Drug abuse is a serious problem, no matter the age cohort, but a CDC finding that students who got Ds and Fs were pot users seems like a false equivalency at the least. Students with more Ds and Fs also drank more, had more sex, got in more fights, carried more guns and watched more TV.
It would take more “guts” if they acknowledged a few basic facts.
Opponents praised the new report. Kevin Sabet, who opposes legalized pot through his program SAM (Smart Approaches to Marijuana), wrote: “ It shows that this White House is still very uncomfortable with the notion of legalization, and I think it signals that they aren’t too thrilled with how things panned out in Colorado. It would have been much easier for them to avoid the issue altogether in this year’s strategy, but they chose to address it-that took guts.”

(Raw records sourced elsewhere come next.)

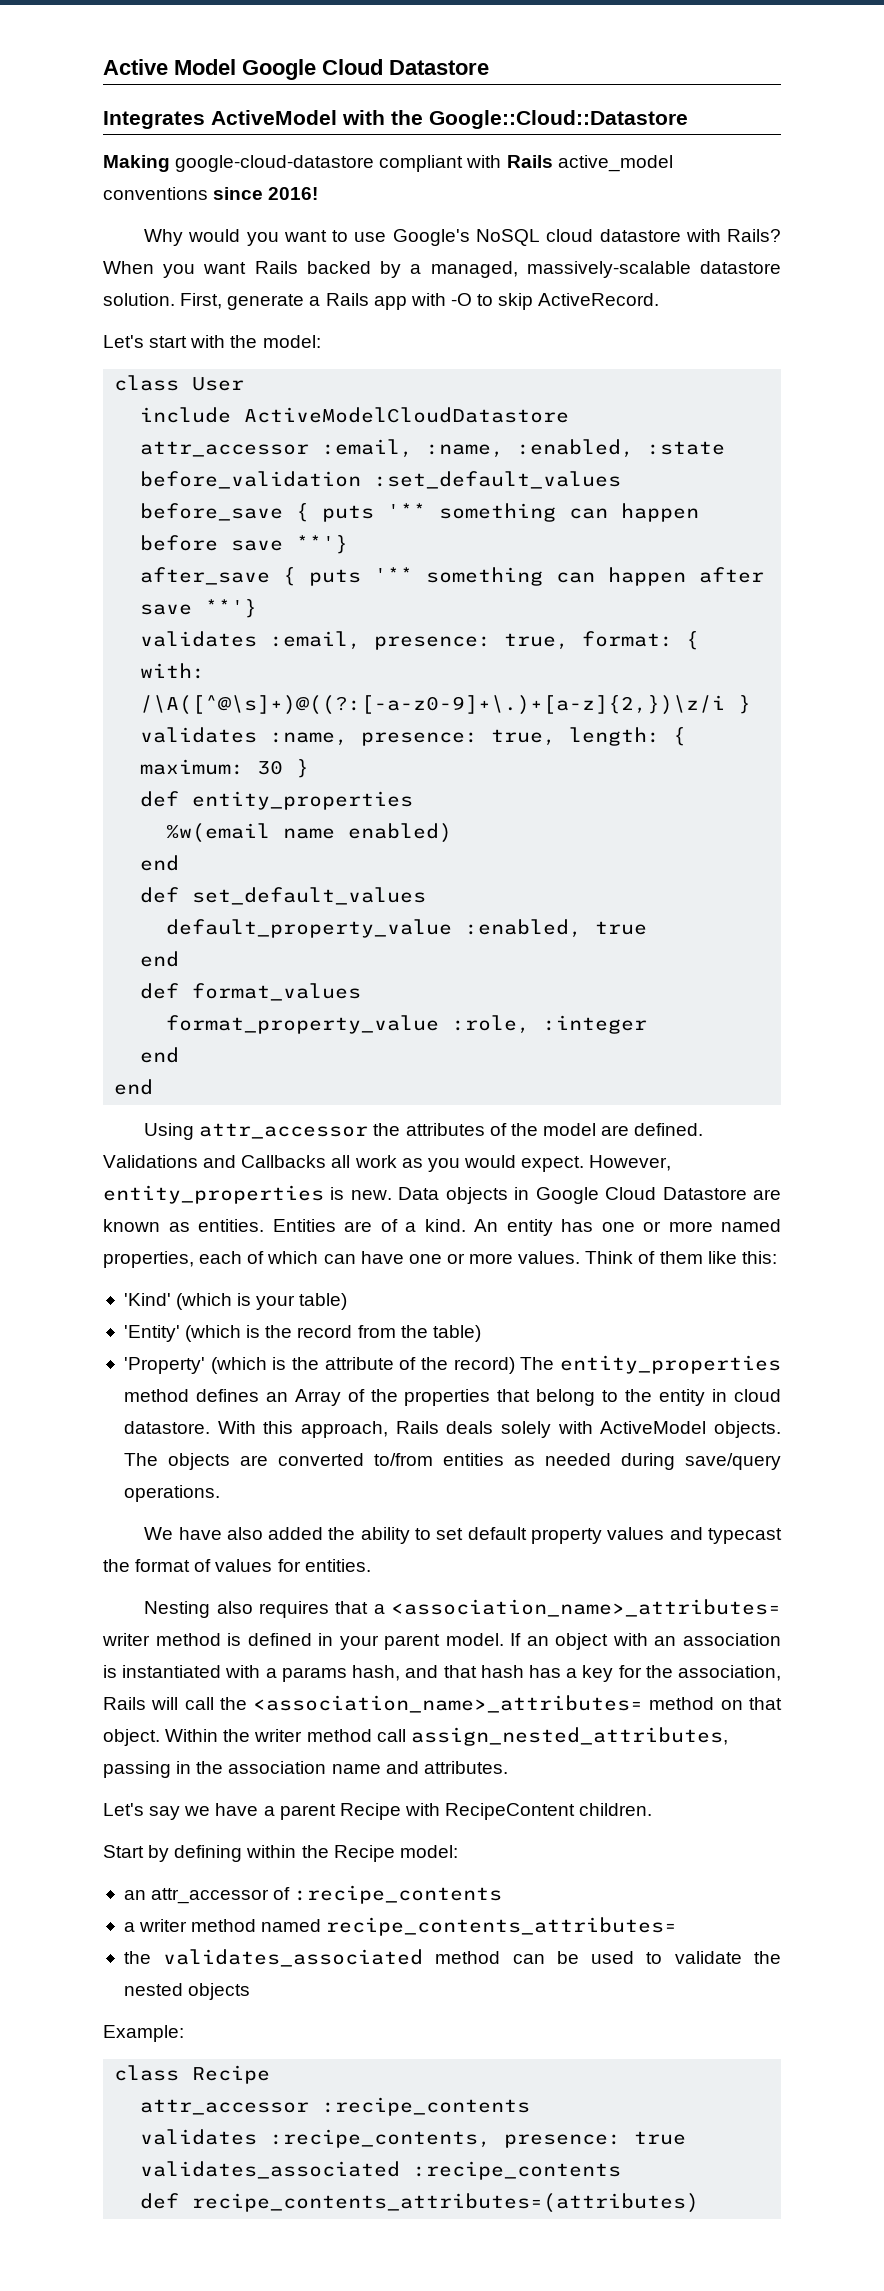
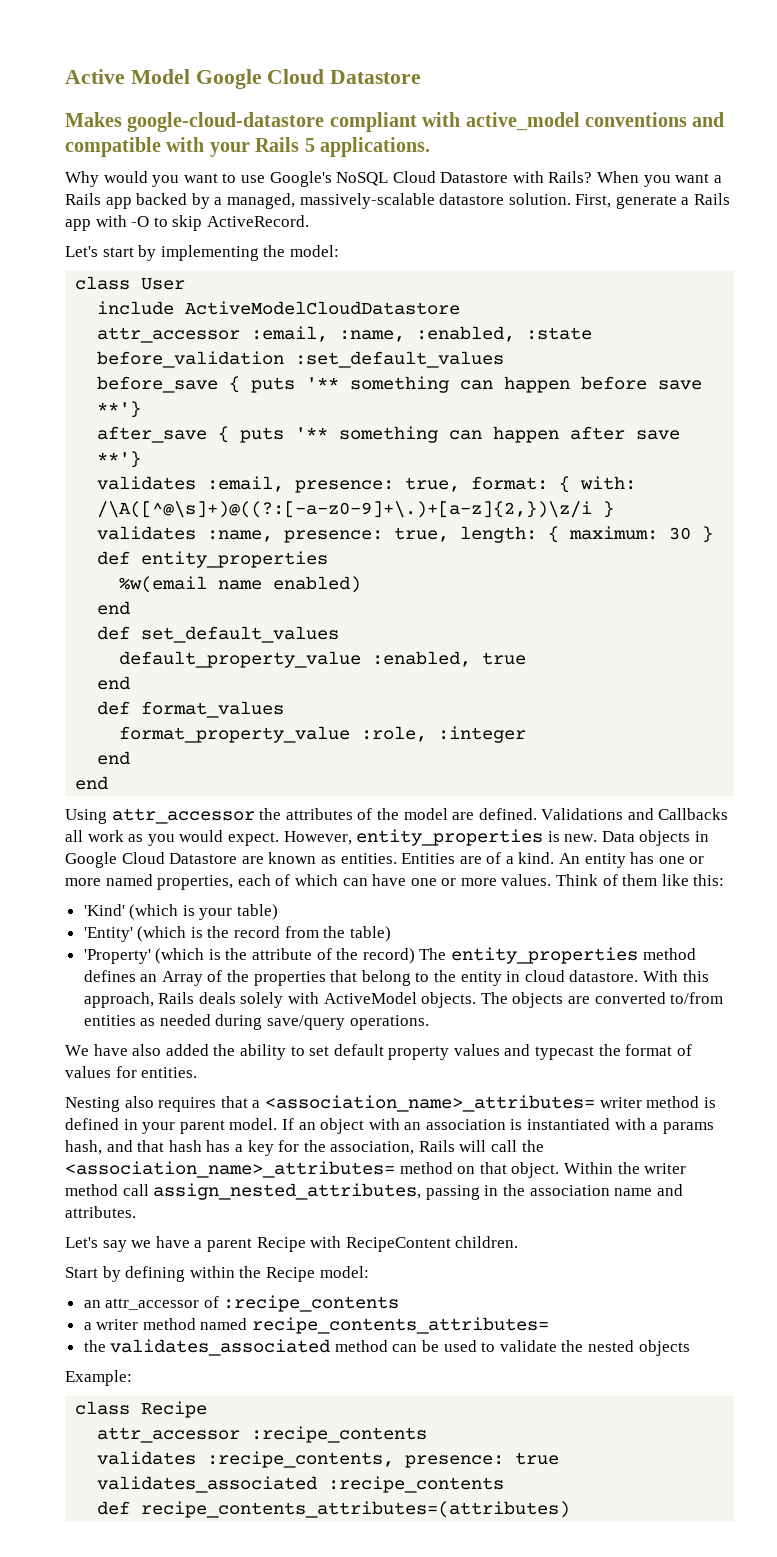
[103,110,688,129] [103,155,170,172] Integrates ActiveModel with the Google::Cloud::Datastore // Making -> [65,112,122,127] Makes
[506,155,553,168] Rails -> (461, 119) none
[213,187,319,200] since 2016! -> [692,112,725,127] [65,137,430,157] and compatible with your Rails 5 applications.
[546,229,681,242] cloud datastore -> [392,171,509,183] Cloud Datastore
[254,261,298,274] Rails -> [713,175,722,183] [65,193,132,209] a Rails app
[190,335,226,348] with -> [138,245,259,261] by implementing

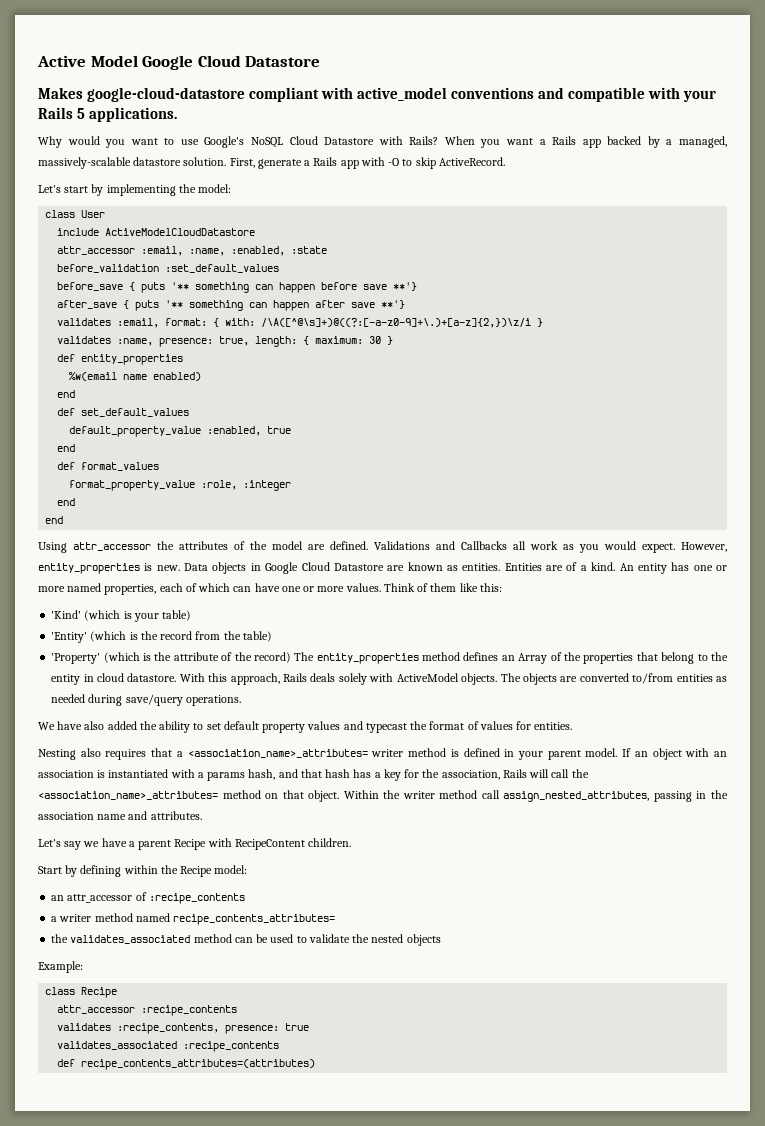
[295,477,461,493] presence: true, -> (160, 323) none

It would take more “guts” if they acknowledged a few basic facts. Pot is a drug. Kids, teens, and adults need to understand the risks. To continue to offer up false equivalencies is bad science. The Feds get the F. DISLIKE.

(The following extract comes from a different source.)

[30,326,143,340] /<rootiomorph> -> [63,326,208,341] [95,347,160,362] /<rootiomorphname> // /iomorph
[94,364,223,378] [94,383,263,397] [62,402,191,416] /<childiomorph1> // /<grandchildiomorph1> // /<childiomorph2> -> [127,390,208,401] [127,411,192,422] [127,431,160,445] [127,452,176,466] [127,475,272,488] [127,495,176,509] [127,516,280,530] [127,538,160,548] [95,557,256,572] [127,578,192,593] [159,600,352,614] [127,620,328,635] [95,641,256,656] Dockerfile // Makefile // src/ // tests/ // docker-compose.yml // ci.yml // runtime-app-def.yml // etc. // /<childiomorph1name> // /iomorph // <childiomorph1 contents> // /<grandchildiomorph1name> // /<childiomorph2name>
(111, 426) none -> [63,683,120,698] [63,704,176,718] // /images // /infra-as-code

Mike Boyer LIKES being the first person to legally buy marijuana in Spokane, even if it cost him his job. Which maybe it did. Or maybe not. He spoke gleefully to the TV cameras as he stepped out of Spokane Green Leaf. He shouted "Go Washington" to the crowd. Boyer told the press he was fired the next day. The company, Kodiak Security, says he hasn’t been fired. He says he was asked to take a drug test. All their employees are, according to Kodiak human resources manager, Kym Ramey, though she also was quoted as saying he wasn't asked to take the test.

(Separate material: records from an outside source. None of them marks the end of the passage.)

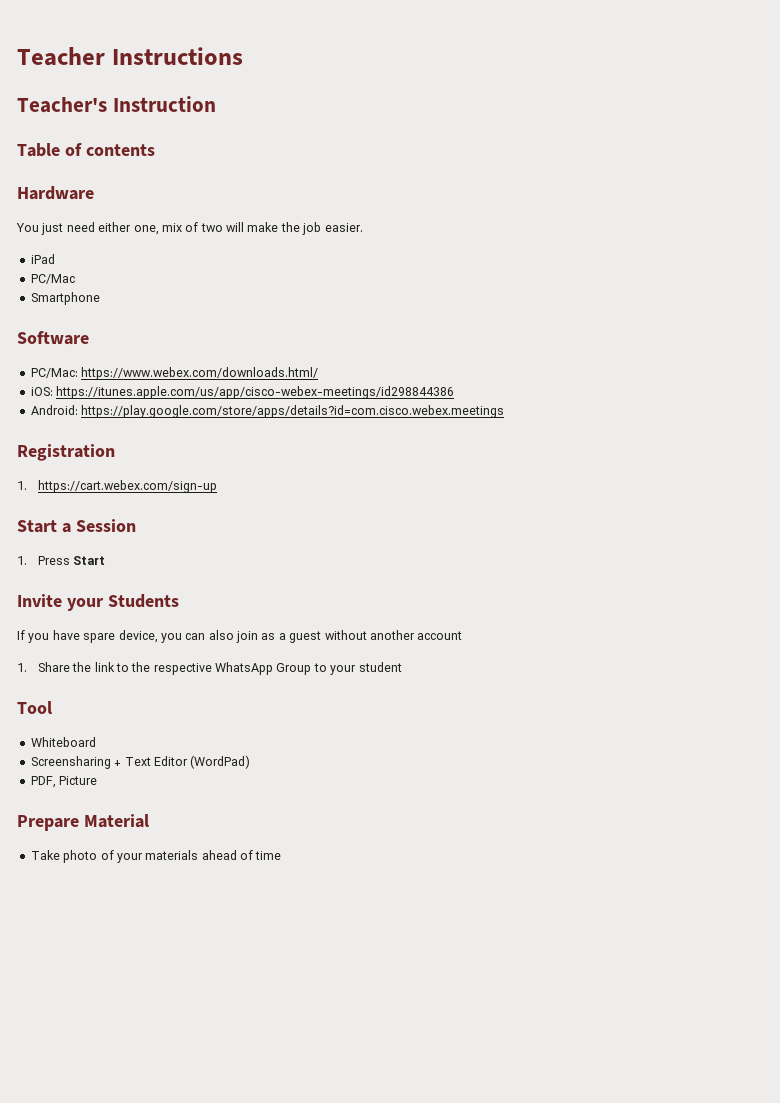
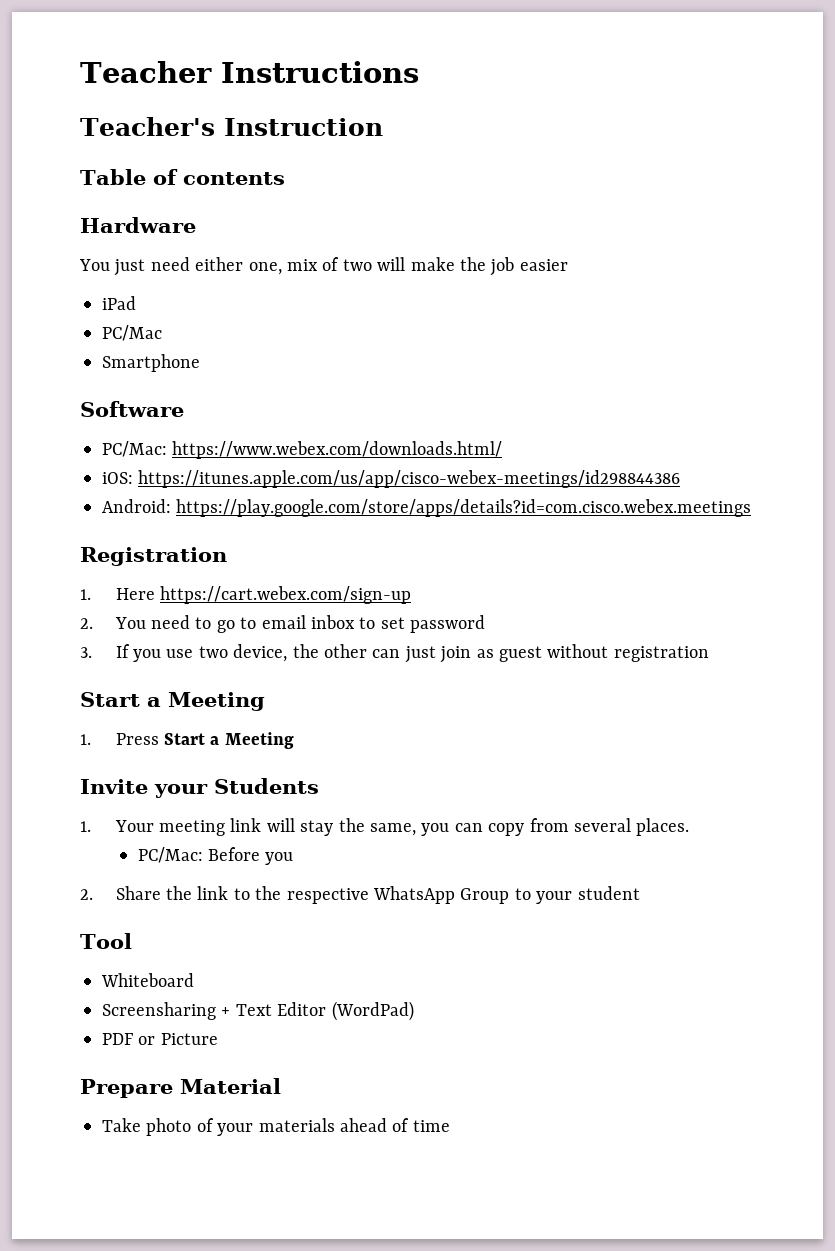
[324,223,363,232] easier. -> [519,259,568,271] easier
(27, 485) none -> [115,588,155,600] Here
[17,519,136,533] // Start a Session -> [80,615,486,633] [80,644,709,663] [80,692,265,711] // 2. You need to go to email inbox to set password // 3. If you use two device, the other can just join as guest without registration // Start a Meeting
(106, 560) none -> [210,732,294,749] a Meeting
[17,630,463,643] [17,663,27,672] If you have spare device, you can also join as a guest without another account // 1. -> [80,818,690,836] [137,847,294,865] [80,889,93,900] 1. Your meeting link will stay the same, you can copy from several places. // PC/Mac: Before you // 2.
[30,776,56,788] PDF, -> [102,1033,156,1045] PDF or

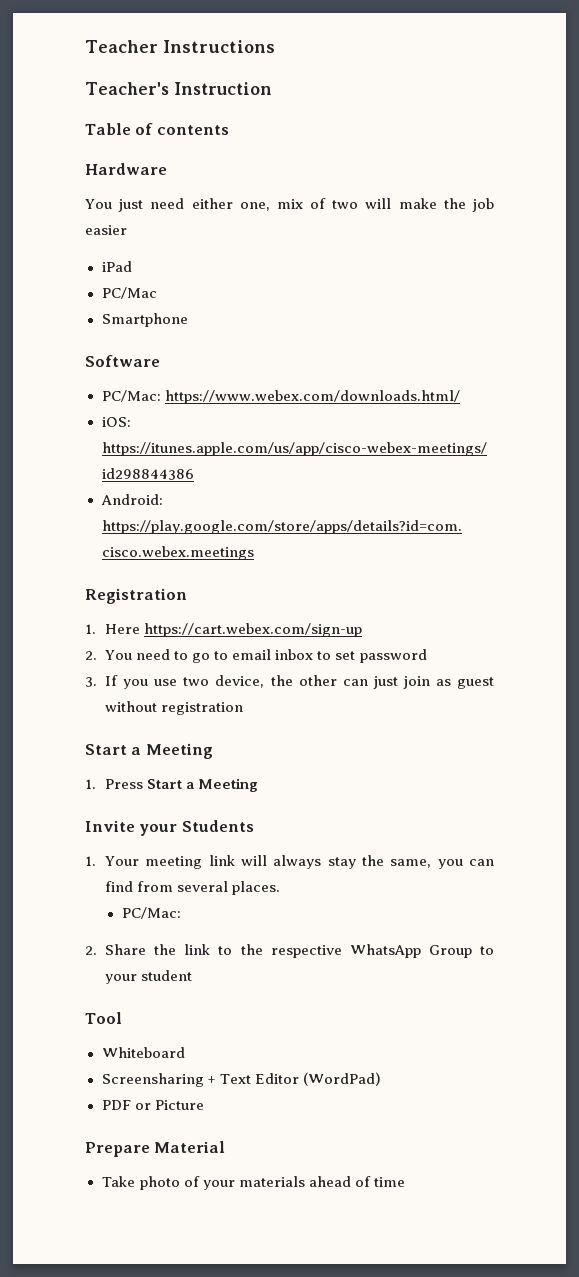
(295, 825) none -> [273,855,322,869] always
[488,823,525,836] copy -> [105,881,134,892] find
[208,847,294,865] Before you -> (181, 913) none

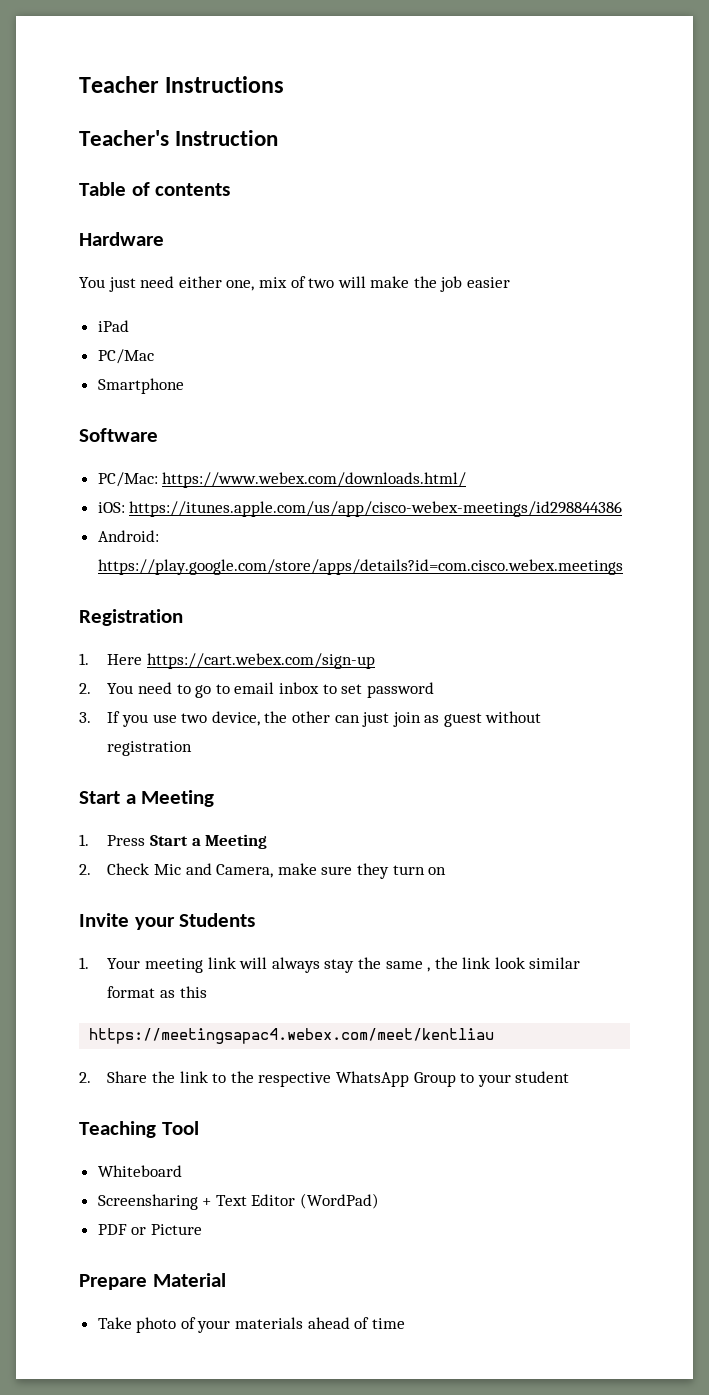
(259, 785) none -> [79,863,447,879] // 2. Check Mic and Camera, make sure they turn on
[390,859,495,869] [105,881,281,895] [121,907,181,919] same, you can find from several places. // PC/Mac: -> [385,957,581,972] [107,986,207,998] [89,1028,495,1044] same , the link look similar format as this // https://meetingsapac4.webex.com/meet/kentliau
(193, 975) none -> [79,1121,156,1138] Teaching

The Spokesman Review quoted her. “Our employees can’t be under the influence on the job.” The story goes back and forth, kind of like asking some really high people to describe what happened.
Can we expect more news stories like this now that pot is legal? Boyer says he took the drug test for Kodiak and was told he’d be fired if he failed it. He assumed he would fail. Considering the package he carried out of the pot store, he probably assumed correctly. Boyer says he regrets nothing. And posted his resume on Craigslist, writing that he was “still #1” and would make a good budtender. Well, perhaps better a seller of pot than a security guard consuming it.
3) Sure you LIKE the legal pot supply, but how about blueberries? The Washington Blueberry Commission (of course there is a blueberry commission) really LIKES that Washington growers will harvest 10 million more pounds than last year. That puts us 4th in the nation for blueberry production, at 90 million pounds. There are 175 official state blueberry growers.
How many are figuring out recipes for blueberry and pot edibles for next year? Who doesn’t LIKE a win-win?